Jorge "La Chancha" Rinaldi (born 23 March 1963 in Buenos Aires) is a former Argentine footballer. He played for a number of clubs in Argentina, Spain and Turkey and represented the Argentina national football team at international level.

Rinaldi started his professional career with San Lorenzo in 1980 at the age of 17. In 1982, he helped the club to win the Argentine 2nd division and gain promotion back to the Argentine Primera.

In 1985, he joined Sporting de Gijón in Spain but things did not work out for him there and he returned to Argentina in early 1986 to play for Boca Juniors.

In 1988 Rinaldi was sold directly to Boca's fiercest rivals, River Plate making him one of a select band of players to have played for Boca and River.
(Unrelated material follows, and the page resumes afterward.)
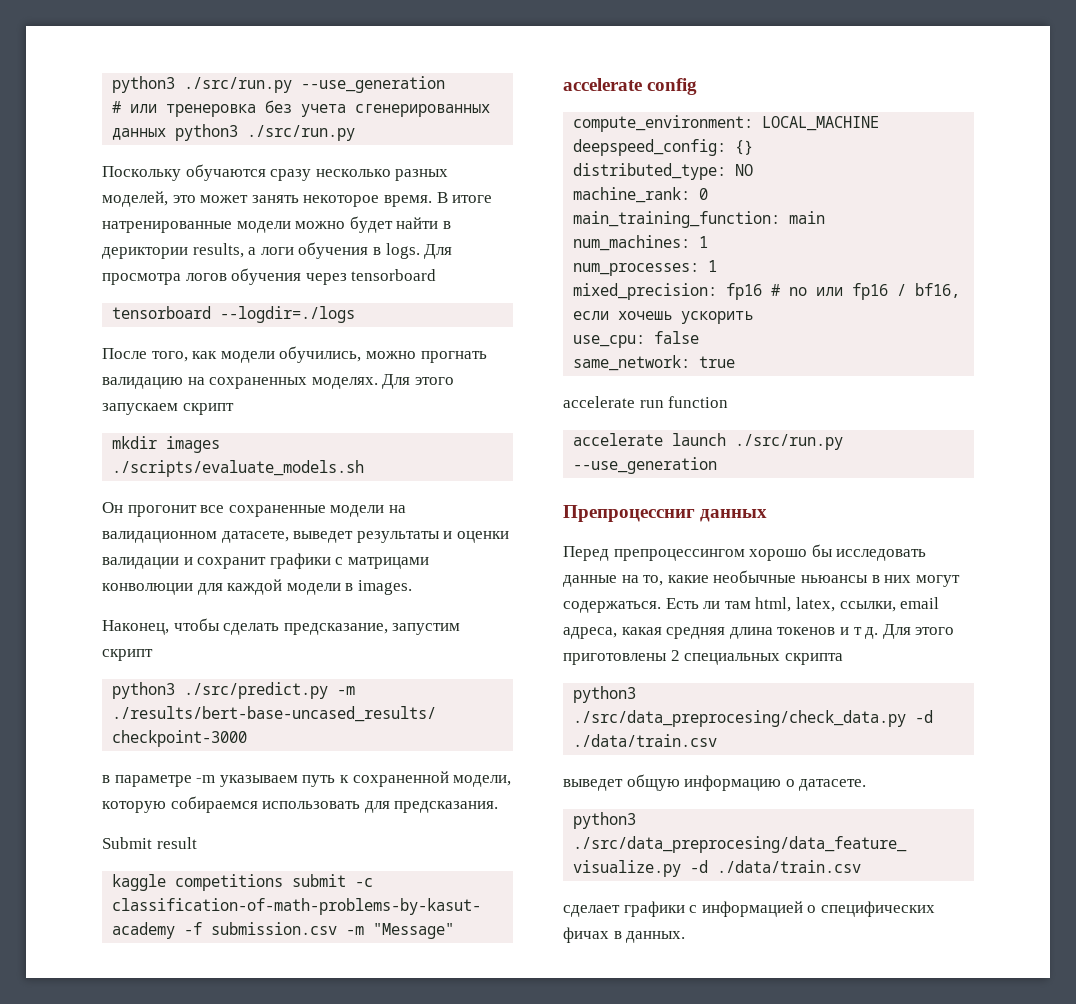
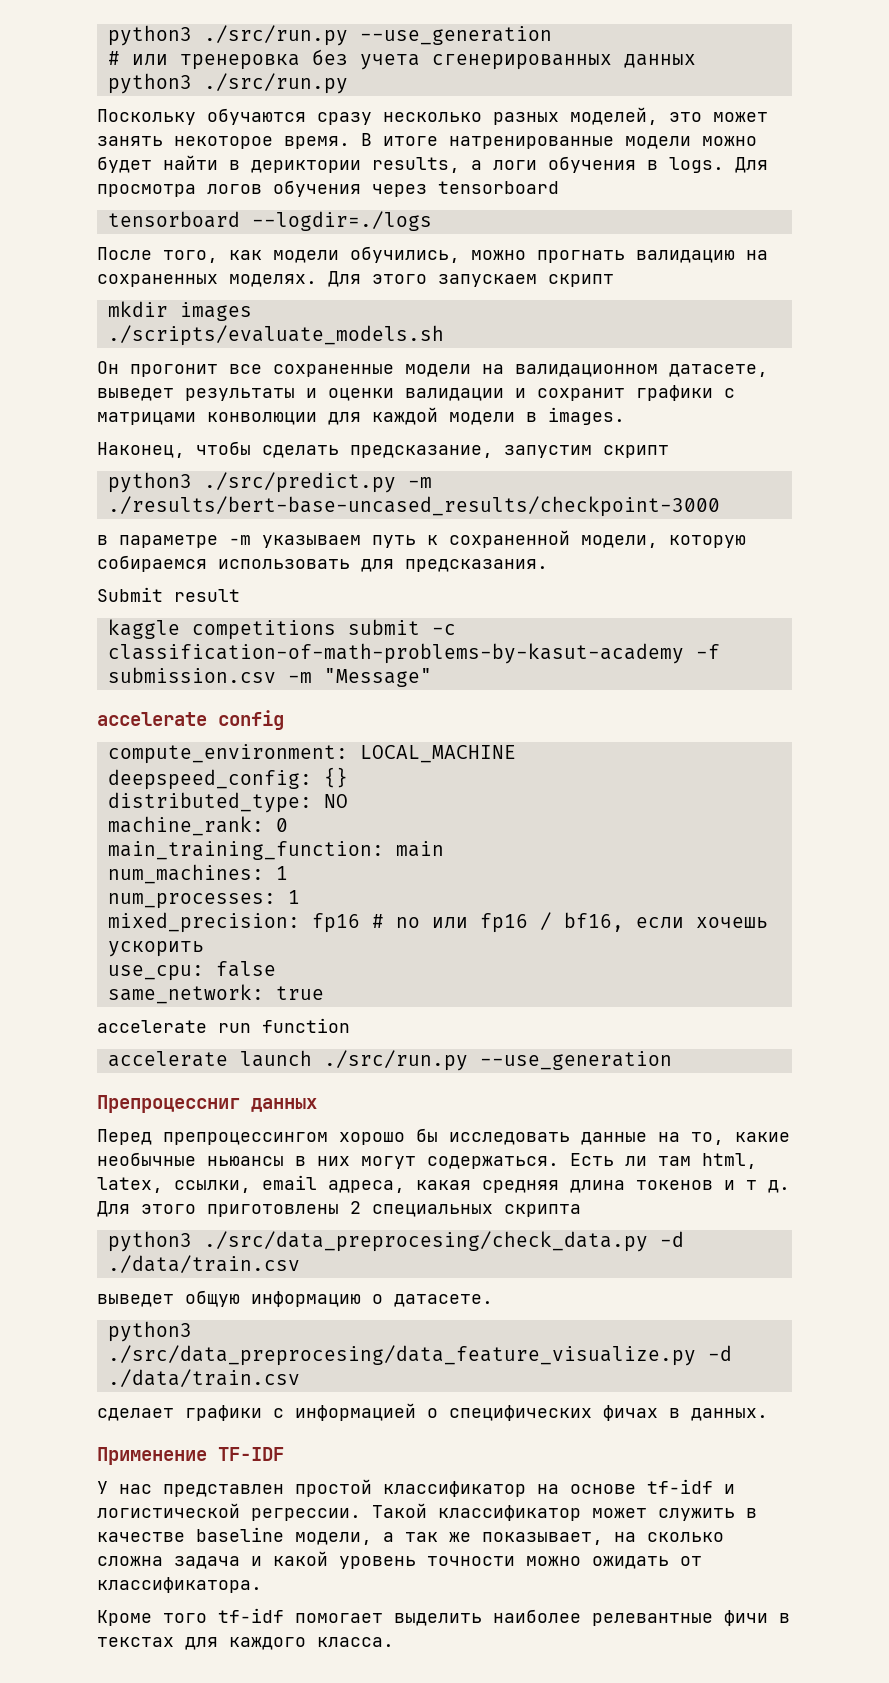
+ Применение TF-IDF
+ У нас представлен простой классификатор на основе tf-idf и логистической регрессии. Такой классификатор может служить в качестве baseline модели, а так же показывает, на сколько сложна задача и какой уровень точности можно ожидать от классификатора.
+ Кроме того tf-idf помогает выделить наиболее релевантные фичи в текстах для каждого класса.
After one season with River, Rinaldi joined Gençlerbirliği S.K. in Turkey. In 1990, he returned to Argentina and his first club, San Lorenzo, in 1992 it became clear that he was no longer part of the managers plans and he took the difficult decision to retire at the age of only 28.

Since retirement Rinaldi has held several coaching positions including youth coach and caretaker manager at San Lorenzo and worked as a journalist for Clarín.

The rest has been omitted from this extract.